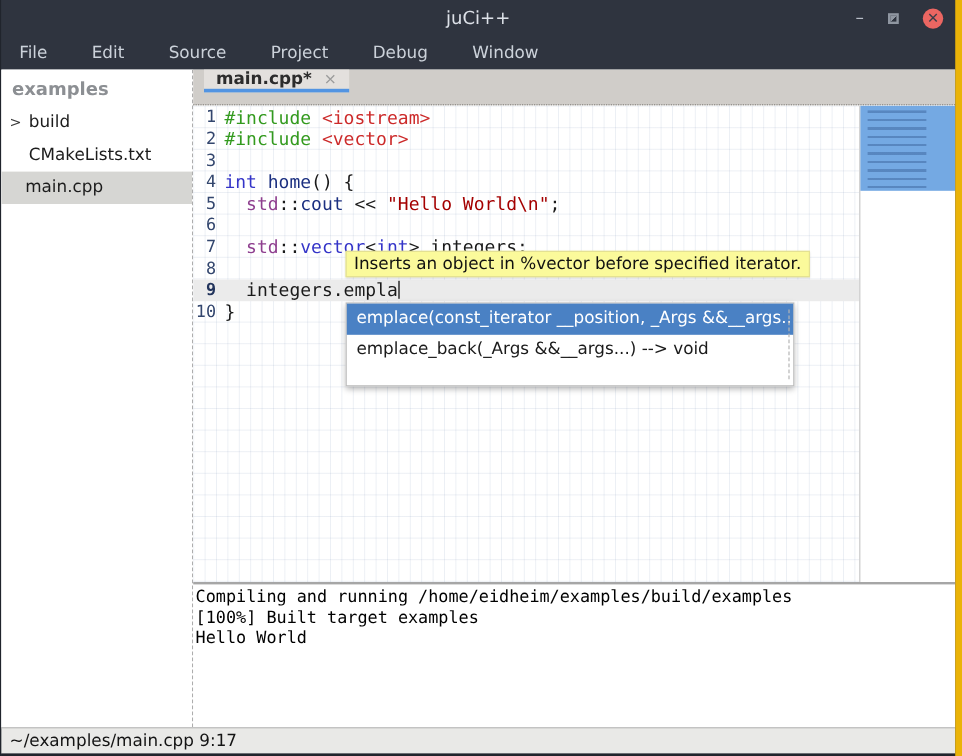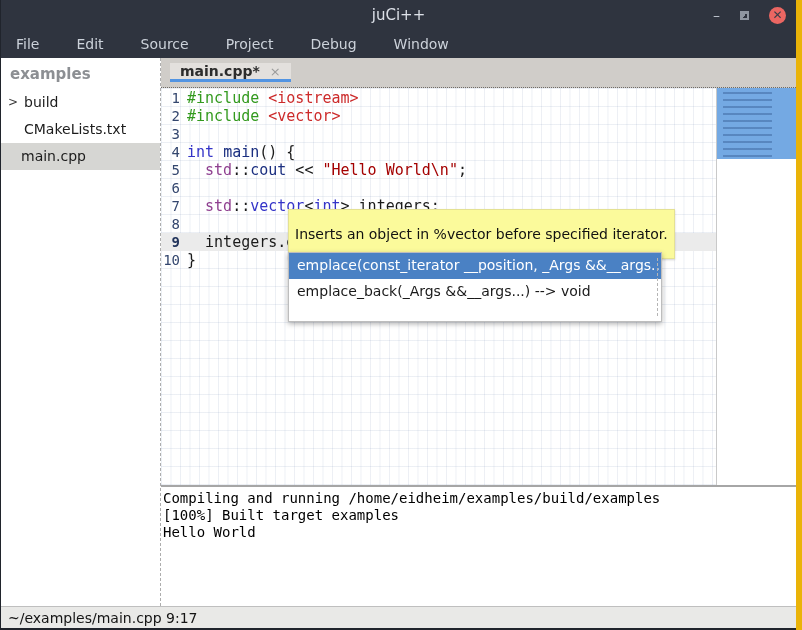--- a/index.html
+++ b/index.html
@@ -37,7 +37,7 @@
   .rightcol { flex:1 1 auto; display:flex; flex-direction:column; min-width:0; }
 
   
-  .tabbar { height:30px; flex:0 0 30px; background:#d0cdc9; border-bottom:1px dotted #6f6c68; display:flex; align-items:center; }
+  .tabbar { height:30px; flex:0 0 30px; background:#d0cdc9; border-bottom:1px dotted #6f6c68; display:flex; align-items:flex-start; }
   .tab { margin-left:9px; background:#e3e0dd; display:flex; align-items:center; padding:0 10px;
          border-bottom:3px solid #5294e2; }
   .tab-label { font-weight:bold; font-size:14px; color:#2c2c2c; }

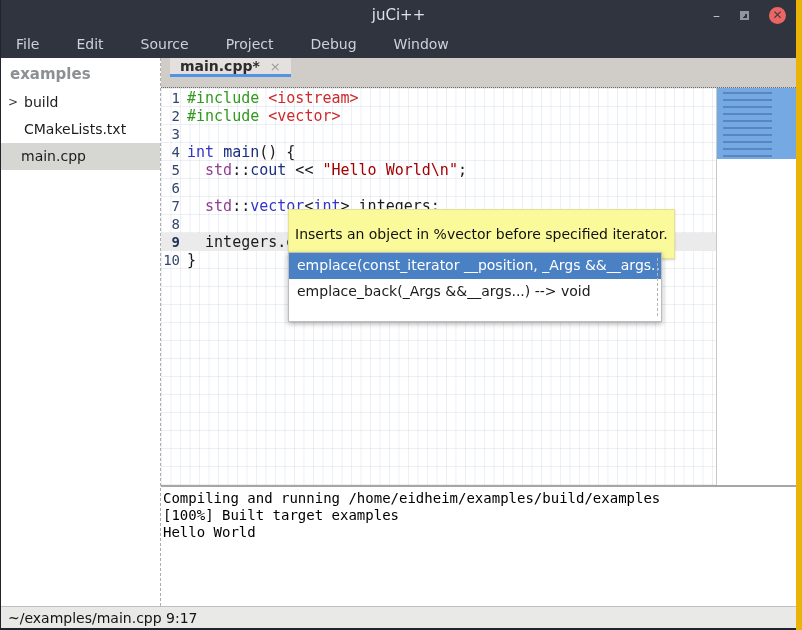--- a/index.html
+++ b/index.html
@@ -144,7 +144,7 @@
             <div class="line"><span class="ln">1</span><span class="lc"><span class="pp">#include</span><span class="pl"> </span><span class="inc">&lt;iostream&gt;</span></span></div>
             <div class="line"><span class="ln">2</span><span class="lc"><span class="pp">#include</span><span class="pl"> </span><span class="inc">&lt;vector&gt;</span></span></div>
             <div class="line"><span class="ln">3</span><span class="lc"></span></div>
-            <div class="line"><span class="ln">4</span><span class="lc"><span class="kw">int</span><span class="pl"> </span><span class="fn">main</span><span class="pl">() {</span></span></div>
+            <div class="line"><span class="ln">4</span><span class="lc"><span class="kw">int</span><span class="pl"> </span><span class="fn">home</span><span class="pl">() {</span></span></div>
             <div class="line"><span class="ln">5</span><span class="lc"><span class="pl">  </span><span class="ns">std</span><span class="pl">::</span><span class="fn">cout</span><span class="pl"> &lt;&lt; </span><span class="str">"Hello World\n"</span><span class="pl">;</span></span></div>
             <div class="line"><span class="ln">6</span><span class="lc"></span></div>
             <div class="line"><span class="ln">7</span><span class="lc"><span class="pl">  </span><span class="ns">std</span><span class="pl">::</span><span class="ty">vector</span><span class="pl">&lt;</span><span class="ty">int</span><span class="pl">&gt; integers;</span></span></div>

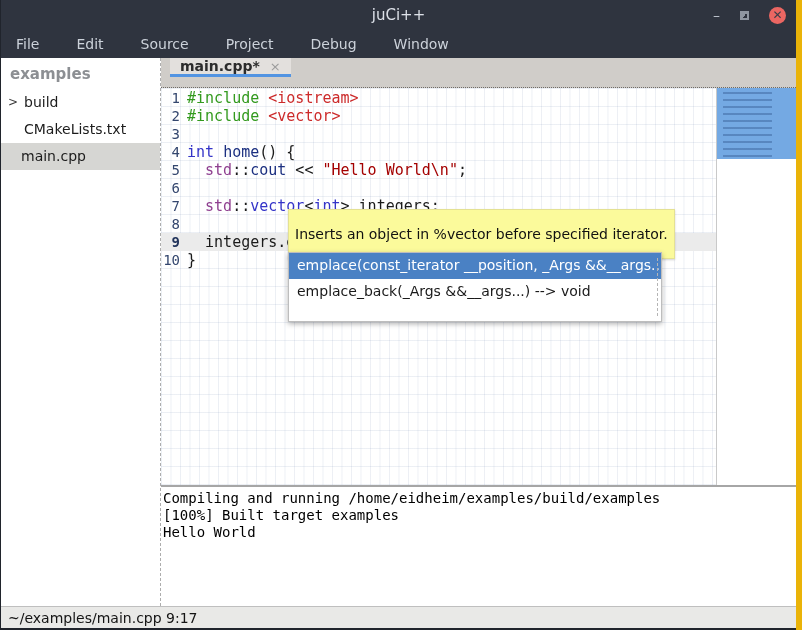--- a/index.html
+++ b/index.html
@@ -75,7 +75,7 @@
 
   
   .tooltip { position:absolute; left:127px; top:121px; background:#fbfa9b; border:1px solid #e4e193;
-             color:#111; font-size:14px; padding:16px 6px; white-space:nowrap; box-shadow:0 1px 2px rgba(0,0,0,.18); z-index:4; }
+             color:#111; font-size:14px; padding:2px 6px; white-space:nowrap; box-shadow:0 1px 2px rgba(0,0,0,.18); z-index:4; }
 
   
   .completion { position:absolute; left:127px; top:164px; width:374px; height:70px; background:#fff;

● ● ●

• ACTION ITEM: Lines from the one containing "color:#111; font-size:14px; padding:2px" to the end of the data are to be printed exactly, including the first and last.

• PROBLEM SOLUTION:
+             color:#111; font-size:14px; padding:2px 6px; white-space:nowrap; box-shadow:0 1px 2px rgba(0,0,0,.18); z-index:4; }
 
   
   .completion { position:absolute; left:127px; top:164px; width:374px; height:70px; background:#fff;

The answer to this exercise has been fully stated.